# Rise for various trouser fits at Brooks Brothers?



## dparm (Nov 18, 2008)

Does anyone know what the approximate differences in the rise of Brooks Brothers dress trousers are?

There are four different fits but it's not clear to me if the rise varies on them either. My problem is that a lot of styles are online-only or are tough to find in the two stores near me, so I'm stuck guessing and then waiting around only to return them.

I think that my body shape is just not a good match for their Regent stuff -- I'm getting a lot of "puffing" and I suspect it's because the rise is too low. It also feels a bit snug in the thighs, so if I have anything in my pocket it looks odd.


----------



## cellochris (Dec 14, 2015)

I tried to figure this out a while back and the rise of the fit varies depending on the specific trousers. Your best bet is to pick out a few pairs that you're interested in and call BB customer service. They can look up the rise for each trouser in each fit. Good luck!


----------



## Orgetorix (May 20, 2005)

Pretty sure the Madison fit has the longest rise.


----------



## Charles Dana (Nov 20, 2006)

dparm said:


> . I think that my body shape is just not a good match for their Regent stuff -- I'm getting a lot of "puffing" and I suspect it's because the rise is too low. It also feels a bit snug in the thighs, so if I have anything in my pocket it looks odd.


In that case, don't screw around with Brooks Brothers. Get your trousers from O'Connell's and be satisfied. They have a proper rise and a full fit.


----------



## dparm (Nov 18, 2008)

Orgetorix said:


> Pretty sure the Madison fit has the longest rise.

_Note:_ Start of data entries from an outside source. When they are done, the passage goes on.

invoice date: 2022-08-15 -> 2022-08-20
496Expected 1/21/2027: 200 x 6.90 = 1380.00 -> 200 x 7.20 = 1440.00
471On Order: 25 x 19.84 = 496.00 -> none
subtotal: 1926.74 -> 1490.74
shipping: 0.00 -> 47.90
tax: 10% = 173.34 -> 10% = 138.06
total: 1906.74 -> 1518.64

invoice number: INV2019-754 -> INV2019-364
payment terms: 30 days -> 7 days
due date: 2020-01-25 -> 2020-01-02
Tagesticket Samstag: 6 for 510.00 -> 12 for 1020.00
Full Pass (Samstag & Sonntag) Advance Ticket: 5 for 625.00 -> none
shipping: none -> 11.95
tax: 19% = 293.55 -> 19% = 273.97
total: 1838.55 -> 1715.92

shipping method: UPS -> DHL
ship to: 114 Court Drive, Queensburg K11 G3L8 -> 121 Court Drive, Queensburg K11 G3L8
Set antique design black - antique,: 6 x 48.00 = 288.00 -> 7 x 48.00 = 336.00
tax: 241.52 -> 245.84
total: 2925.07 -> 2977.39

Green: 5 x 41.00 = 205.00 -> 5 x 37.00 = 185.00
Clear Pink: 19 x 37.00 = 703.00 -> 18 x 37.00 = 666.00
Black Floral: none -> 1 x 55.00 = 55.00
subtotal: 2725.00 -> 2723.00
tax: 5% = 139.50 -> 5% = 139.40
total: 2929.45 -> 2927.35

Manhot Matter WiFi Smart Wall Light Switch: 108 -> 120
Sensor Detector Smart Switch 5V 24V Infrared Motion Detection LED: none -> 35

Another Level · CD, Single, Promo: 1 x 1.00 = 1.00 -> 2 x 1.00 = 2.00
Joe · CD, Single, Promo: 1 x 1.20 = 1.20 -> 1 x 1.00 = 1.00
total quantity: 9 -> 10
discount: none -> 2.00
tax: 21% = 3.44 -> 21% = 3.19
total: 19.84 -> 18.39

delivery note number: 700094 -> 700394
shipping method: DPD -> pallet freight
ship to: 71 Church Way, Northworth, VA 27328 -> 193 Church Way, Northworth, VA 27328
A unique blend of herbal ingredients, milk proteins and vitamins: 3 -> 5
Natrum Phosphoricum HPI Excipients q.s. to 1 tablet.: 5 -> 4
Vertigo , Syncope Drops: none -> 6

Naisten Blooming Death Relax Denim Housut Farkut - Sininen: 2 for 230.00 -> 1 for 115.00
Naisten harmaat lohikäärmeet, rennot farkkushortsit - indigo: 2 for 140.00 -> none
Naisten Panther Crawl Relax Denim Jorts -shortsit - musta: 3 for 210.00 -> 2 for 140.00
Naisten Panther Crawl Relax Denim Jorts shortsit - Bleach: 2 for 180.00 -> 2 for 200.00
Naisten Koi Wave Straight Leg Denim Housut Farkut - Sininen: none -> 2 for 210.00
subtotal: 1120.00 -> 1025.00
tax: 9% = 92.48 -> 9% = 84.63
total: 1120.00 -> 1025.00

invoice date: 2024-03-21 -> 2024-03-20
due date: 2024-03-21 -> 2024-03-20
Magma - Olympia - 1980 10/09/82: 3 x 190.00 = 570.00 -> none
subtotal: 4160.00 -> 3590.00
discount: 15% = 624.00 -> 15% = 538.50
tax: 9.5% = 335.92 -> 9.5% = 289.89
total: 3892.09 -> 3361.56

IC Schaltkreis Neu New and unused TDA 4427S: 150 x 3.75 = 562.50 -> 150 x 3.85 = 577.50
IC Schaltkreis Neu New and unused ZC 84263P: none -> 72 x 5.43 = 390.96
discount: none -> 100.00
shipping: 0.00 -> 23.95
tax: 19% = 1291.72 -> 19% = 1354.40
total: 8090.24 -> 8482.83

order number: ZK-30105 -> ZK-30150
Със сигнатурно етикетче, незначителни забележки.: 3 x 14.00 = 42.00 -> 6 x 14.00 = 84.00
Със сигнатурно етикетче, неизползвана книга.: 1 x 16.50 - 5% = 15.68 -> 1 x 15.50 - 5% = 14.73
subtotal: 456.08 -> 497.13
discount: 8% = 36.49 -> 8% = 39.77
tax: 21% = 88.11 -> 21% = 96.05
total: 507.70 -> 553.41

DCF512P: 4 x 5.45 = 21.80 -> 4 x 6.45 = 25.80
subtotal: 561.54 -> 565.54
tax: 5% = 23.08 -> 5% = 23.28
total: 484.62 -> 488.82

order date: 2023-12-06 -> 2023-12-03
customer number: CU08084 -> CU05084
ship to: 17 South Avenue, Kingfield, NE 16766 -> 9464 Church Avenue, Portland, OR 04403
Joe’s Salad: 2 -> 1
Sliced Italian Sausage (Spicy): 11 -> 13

I figured as much, but when I have tried those on the fit is just not flattering to my body type. Even the sales associate instantly said, "No, that cut doesn't work for you."


----------



## ThomGault (Oct 6, 2016)

dparm said:


> There are four different fits but it's not clear to me if the rise varies on them either. My problem is that a lot of styles are online-only or are tough to find in the two stores near me, so I'm stuck guessing and then waiting around only to return them.


This information won't directly solve your problem, but if you decide to pursue more BB trials, you can sign up for Shoprunner which gives you free 2-day shipping and returns for BB. I've found it very helpful.


----------



## dparm (Nov 18, 2008)

ThomGault said:


> This information won't directly solve your problem, but if you decide to pursue more BB trials, you can sign up for Shoprunner which gives you free 2-day shipping and returns for BB. I've found it very helpful.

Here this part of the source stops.